[[ Provided data, beginning ]]
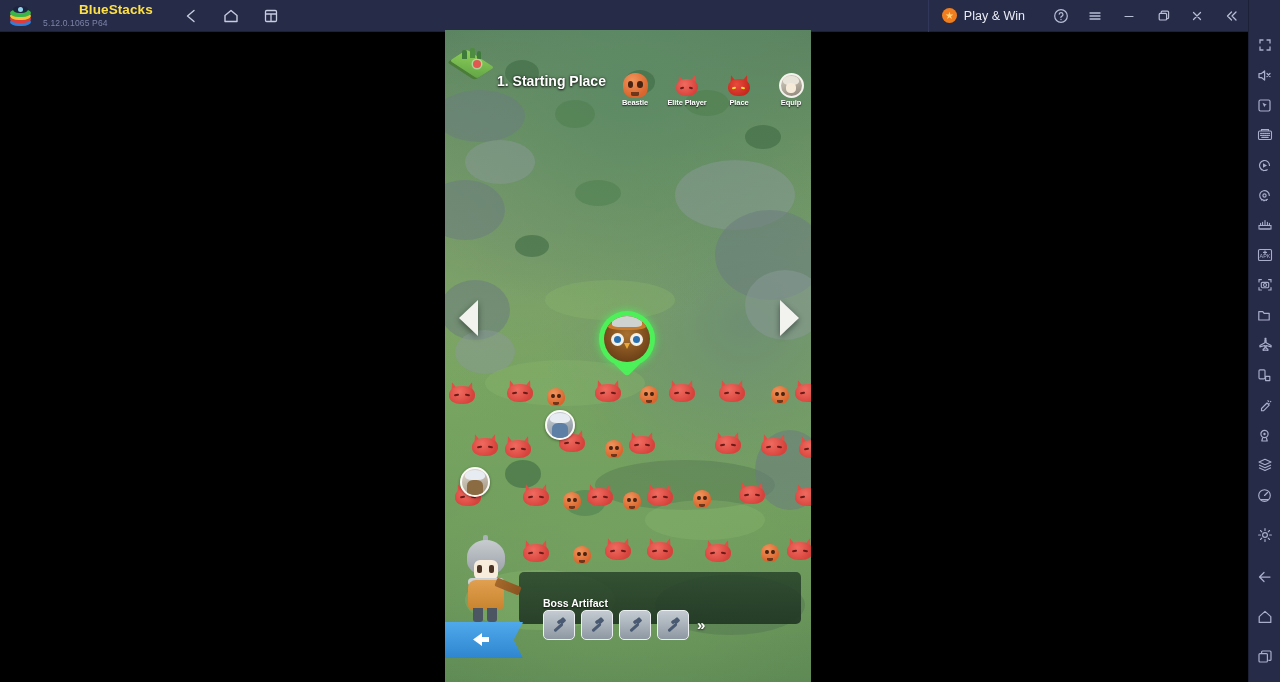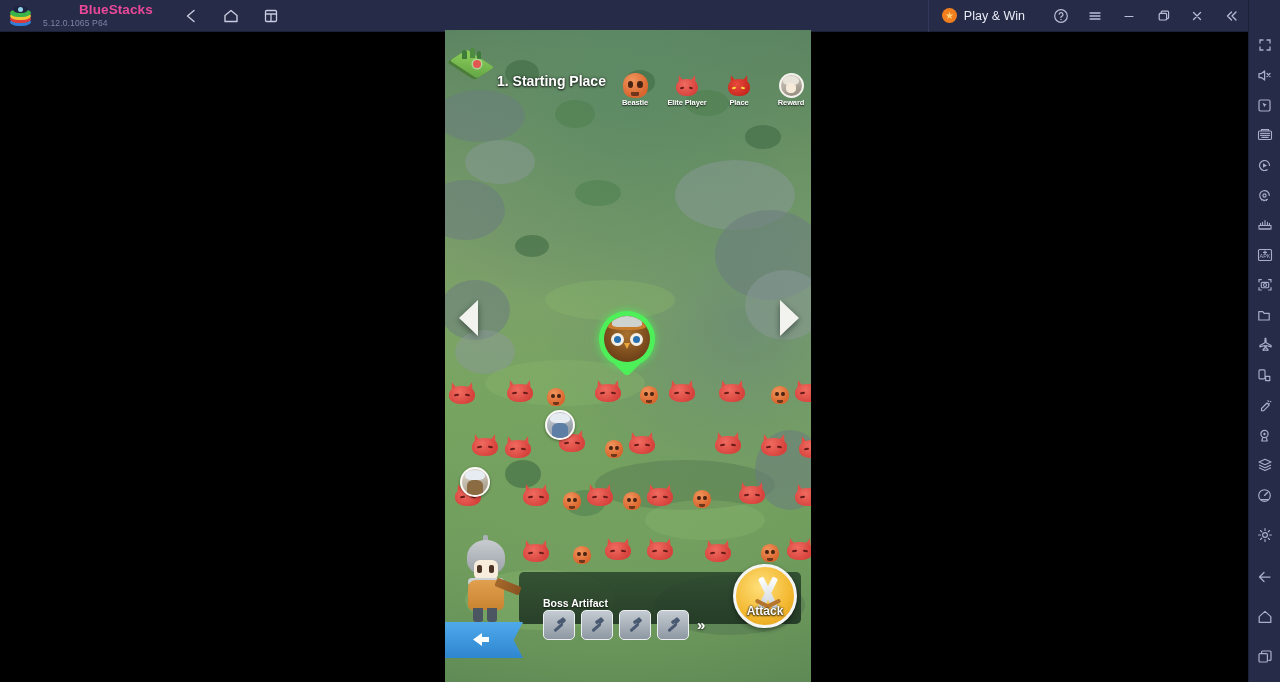--- a/index.html
+++ b/index.html
@@ -33,7 +33,7 @@
                   border-radius: 50%; background: #8fd3ea; }
 
   .bs-text { margin-left: 9px; line-height: 1.05; flex: 0 0 auto; }
-  .bs-name { color: #ec4899; font-size: 13.5px; font-weight: bold; letter-spacing: .1px; padding-left: 36px; }
+  .bs-name { color: #fde047; font-size: 13.5px; font-weight: bold; letter-spacing: .1px; padding-left: 36px; }
   .bs-ver  { color: #7d84a8; font-size: 8.5px; letter-spacing: .15px; margin-top: 1px; }
 
   .nav-icons { display: flex; align-items: center; margin-left: 28px; gap: 20px; }

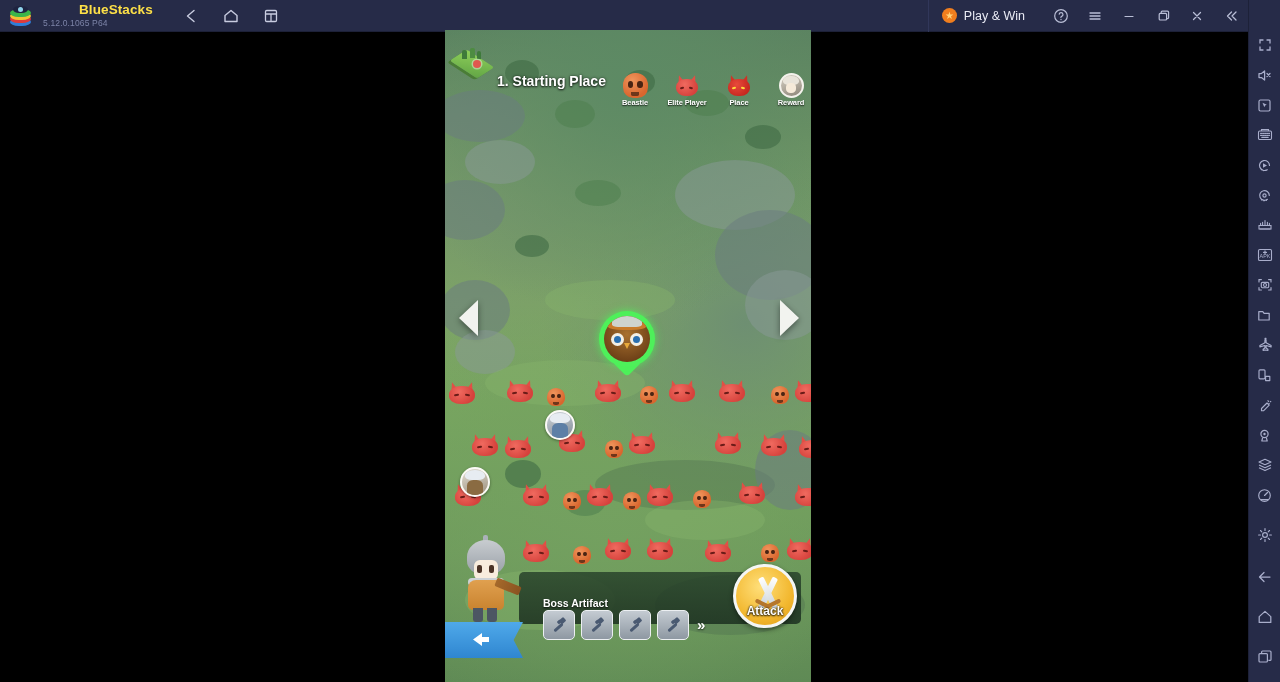--- a/index.html
+++ b/index.html
@@ -547,7 +547,7 @@
                 <div class="face"></div>
               </div>
           </div>
-          <div class="lg-lbl">Reward</div>
+          <div class="lg-lbl">Equip</div>
         </div>
       </div>
     </div>

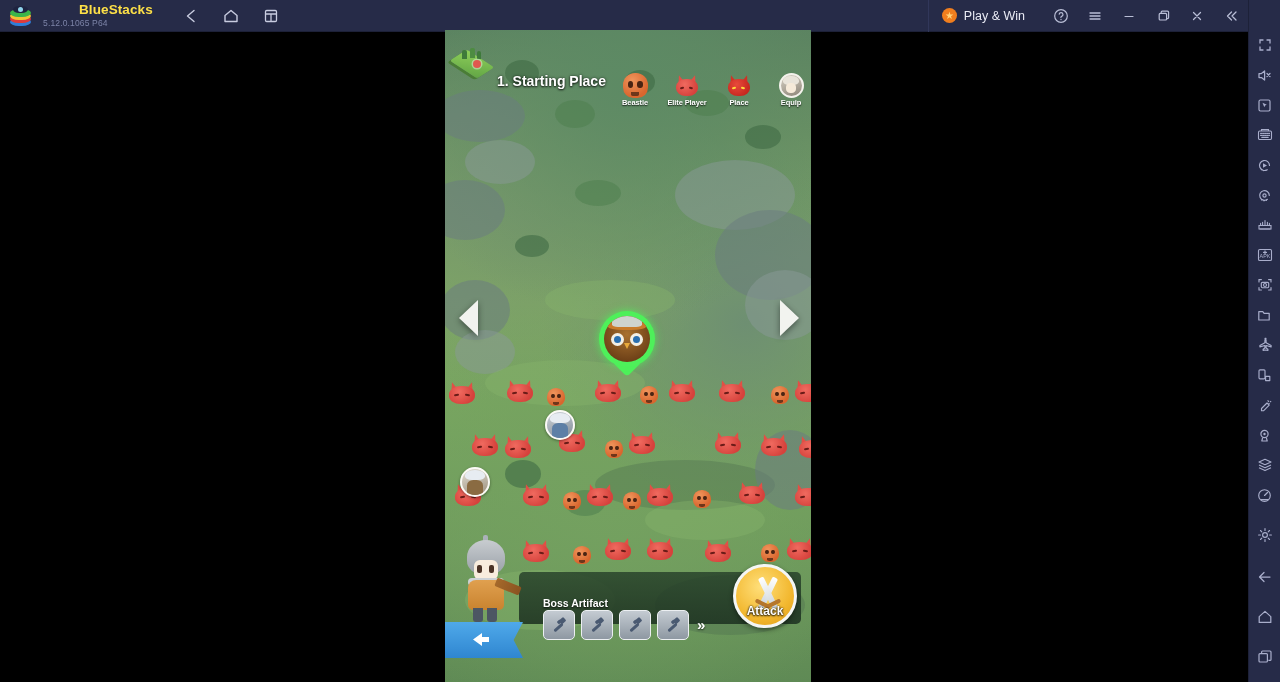--- a/index.html
+++ b/index.html
@@ -908,15 +908,6 @@
       </div>
       <div class="chev2">»</div>
 
-      <div class="attack-btn">
-        <div class="sword a">
-            <div class="hilt"></div>
-          </div>
-        <div class="sword b">
-            <div class="hilt"></div>
-          </div>
-        <div class="attack-lbl">Attack</div>
-      </div>
     </div>
 
     <div class="knight">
[[ Provided data, end ]]
> About this exercise
Go through the data and count each line that has the word "spacing", then give the total alone.

> Answer to this exercise
3